Un bâton s’avère toujours utile en montagne, surtout lorsqu’il s’agit de descendre des pentes raides et enneigées. Le récit qui suit est une relation d’ascension puis de descente du Cumbre, pic péruvien de la Cordillière des Andes, en 1827, par le lieutenant Chas-Brand, qui fut publié dans le « Musée des familles » de février 1835, p. 196-200. Nous en avons extrait ce qui concernait l’emploi du bâton. Ce récit est à mettre en parallèle avec celui qui concernait les Alpes suisses, publié le 27-11-2011 (Un bâton ferré pour descendre sur la glace).
« A trois lieues, on rencontre la Cuesta de Concual. C’est une affreuse descente au bas de laquelle se trouve un précipice épouvantable. Dans le fond de ce précipice, mais un peu sur la droite, roule une rivière rapide. J’ai vu peu de spectacles aussi effrayants : cette descente pouvait avoir de onze à douze cents pieds ; elle est si rapide dans certaines parties, qu’il est impossible de s’y tenir debout. Il s’agissait d’arriver au bas ; je n’aurais jamais pensé qu’on pût le tenter, si je ne l’eusse vu faire et fait moi-même, tant l’homme ignore ses forces avant l’épreuve.

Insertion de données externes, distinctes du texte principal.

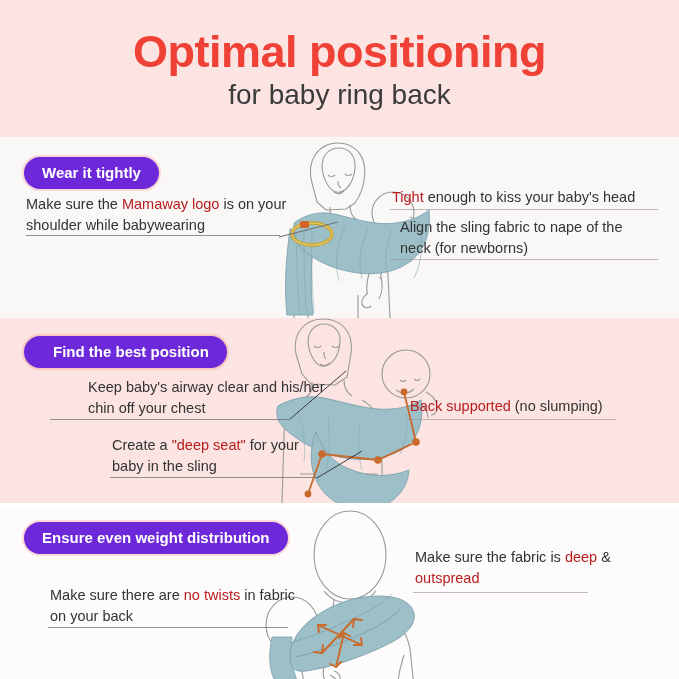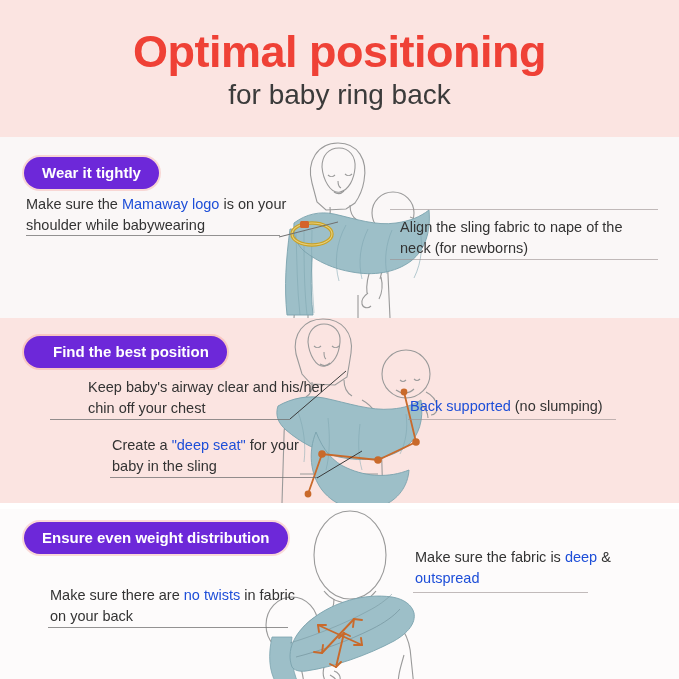--- a/index.html
+++ b/index.html
@@ -39,21 +39,21 @@
     border-radius:20px;
     padding:7px 18px 8px 18px;
     white-space:nowrap;
     box-shadow:0 0 0 2px rgba(238,66,54,0.18);
   }
   #badge1{left:24px;top:20px;}
   #badge2{left:24px;top:18px;padding-left:29px;}
   #badge3{left:24px;top:13px;}
 
   .note{position:absolute;font-size:14.5px;line-height:1.42;color:#333;}
-  .note .hl{color:#1d4ed8;}
+  .note .hl{color:#b91c1c;}
   .note.right{text-align:left;}
 
   .rule{position:absolute;height:1px;background:#6f6f6f;opacity:.75;}
   .rule.light{background:#9a8f8f;opacity:.6;}
 
   
   #n1{left:26px;top:57px;width:275px;}
   #r1{left:26px;top:98px;width:254px;}
   #n2{left:392px;top:50px;width:270px;}
   #r2{left:390px;top:72px;width:268px;}
@@ -136,20 +136,23 @@
     </svg>
 
     <div class="note" id="n1">
       <span>Make sure the </span><span class="hl">Mamaway logo</span><span> is on your shoulder while babywearing</span>
     </div>
     <div class="rule" id="r1"></div>
     <svg style="position:absolute;left:278px;top:83px;" width="62" height="28">
       <path d="M1 17 L60 2" stroke="#6f6f6f" stroke-width="1" fill="none"></path>
     </svg>
 
+    <div class="note right" id="n2">
+      <span class="hl">Tight</span><span> enough to kiss your baby's head</span>
+    </div>
     <div class="rule light" id="r2"></div>
 
     <div class="note right" id="n3">
       <span>Align the sling fabric to nape of the neck (for newborns)</span>
     </div>
     <div class="rule light" id="r3"></div>
   </div>
 
   <div class="section" id="sec2">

Je restais stupéfait, et je me demandais s’ils oseraient l’entreprendre. Cependant, ils quittèrent leur bagage, le lancèrent, et on le vit descendre avec la rapidité de l’éclair. (…) Nos guides se préparèrent ensuite, je les vis se coucher à plat sur le dos, et partir l’un après l’autre avec une vitesse effrayante. (…)
Je pensais, malgré tout, que les choses ne s’arrangeraient pas aussi bien pour moi, et j’attendais pour voir comment s’y prendrait mon camarade. Il s’approcha du bord, fit un trou pour mettre ses talons, et enfonça jusqu’à moitié son bâton dans la neige, de manière à pouvoir se baisser et faire un autre trou. Il descendit ainsi les endroits les plus rapides ; ensuite il s’assit et se laissa couler jusqu’en bas. C’était mon tour. Je fis comme mon camarade, mais trouvant la pente trop rapide et très désagréable d’être ainsi pendu par le bras, j’agis avec plus de précaution, ce qui me demanda plus de temps. Je fis d’abord un trou avec mon bâton, et j’y enfonçai l’un de mes talons ; ensuite, je fis un second trou où je mis l’autre ; de la sorte je voyais très bien ma route ; je m’étais assis, et dans cette position j’atteignais à deux pieds devant pour me faire mon escalier ; je me tirai ainsi des passages les plus difficiles, ensuite je me laissai couler à plat sur le dos l’espace de 500 pieds. Cette opération m’avait bien demandé deux heures, mais pour tout l’or et l’argent des mines du Pérou, je n’aurais pas voulu descendre en glissant sur les parties les plus rapides. »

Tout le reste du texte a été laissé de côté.